### Work to complete:
Could you repeat all of the entries word for word, minus any pictures?

(Before-and-after page screenshots)

——

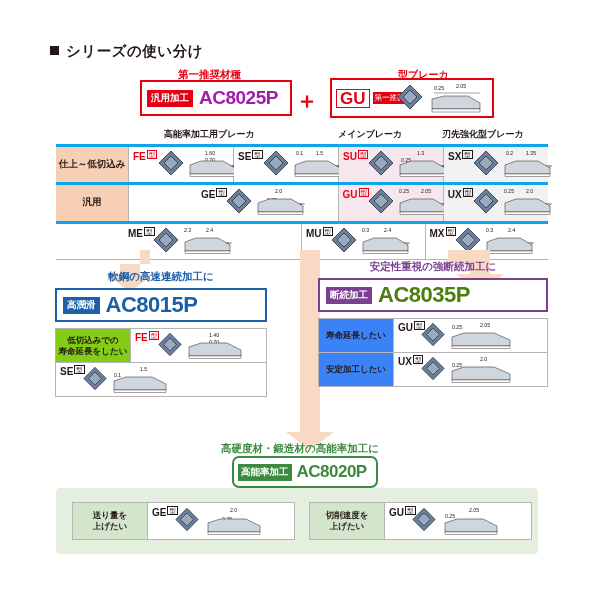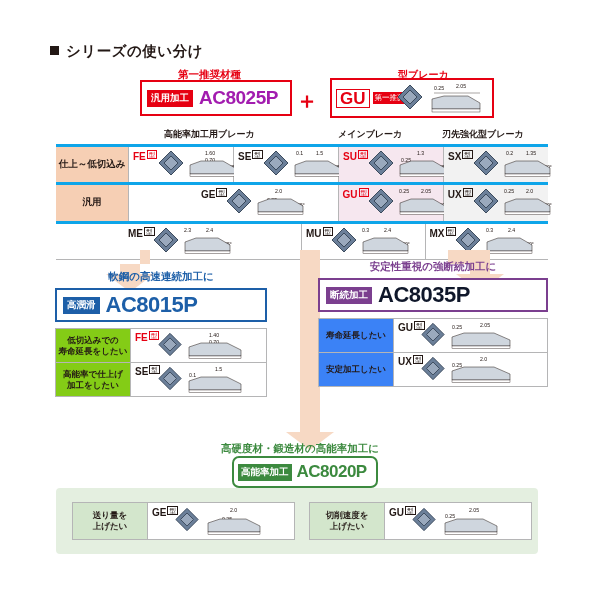--- a/index.html
+++ b/index.html
@@ -57,7 +57,7 @@
   .mtag{font-size:9.5px;font-weight:bold;color:#fff;background:#1d5fa8;padding:2px 4px;margin-left:6px;}
   .mtag.pur{background:#7b3f8f;}
   .mname{font-size:22px;font-weight:bold;color:#1d5fa8;margin-left:6px;letter-spacing:-.5px;}
-  .mname.pur{color:#0f172a;}
+  .mname.pur{color:#4d7c0f;}
 
   .tbl{margin-top:6px;border:1px solid #b5b5b6;}
   .trow{display:flex;height:33px;border-bottom:1px solid #b5b5b6;}

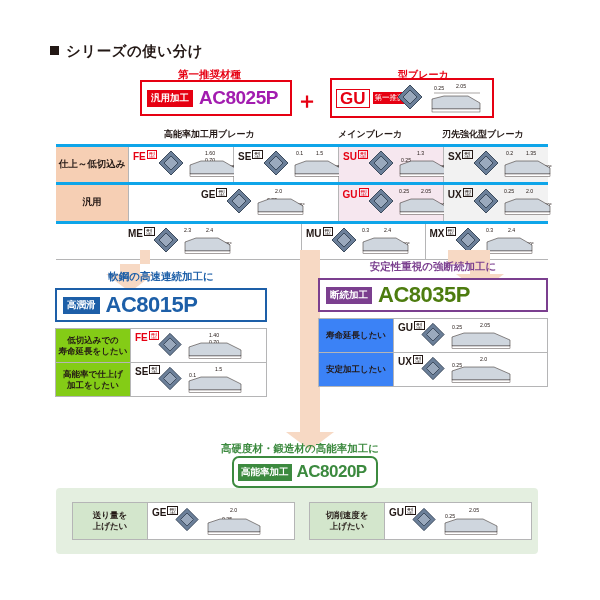--- a/index.html
+++ b/index.html
@@ -356,10 +356,6 @@
         </div>
       </div>
       <div class="trow">
-        <div class="tlab">
-            <span style="white-space:pre-line">高能率で仕上げ
-加工をしたい</span>
-          </div>
         <div class="tcell">
           <span class="badge blk" style="left:4px;top:3px;"><span>SE</span><span class="sup">型</span></span>
           <span class="ins" style="left:26px;top:3px;">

——

### Response to this task:
--- a/index.html
+++ b/index.html
@@ -57,7 +57,7 @@
   .mtag{font-size:9.5px;font-weight:bold;color:#fff;background:#1d5fa8;padding:2px 4px;margin-left:6px;}
   .mtag.pur{background:#7b3f8f;}
   .mname{font-size:22px;font-weight:bold;color:#1d5fa8;margin-left:6px;letter-spacing:-.5px;}
-  .mname.pur{color:#0f172a;}
+  .mname.pur{color:#4d7c0f;}
 
   .tbl{margin-top:6px;border:1px solid #b5b5b6;}
   .trow{display:flex;height:33px;border-bottom:1px solid #b5b5b6;}

--- a/index.html
+++ b/index.html
@@ -356,10 +356,6 @@
         </div>
       </div>
       <div class="trow">
-        <div class="tlab">
-            <span style="white-space:pre-line">高能率で仕上げ
-加工をしたい</span>
-          </div>
         <div class="tcell">
           <span class="badge blk" style="left:4px;top:3px;"><span>SE</span><span class="sup">型</span></span>
           <span class="ins" style="left:26px;top:3px;">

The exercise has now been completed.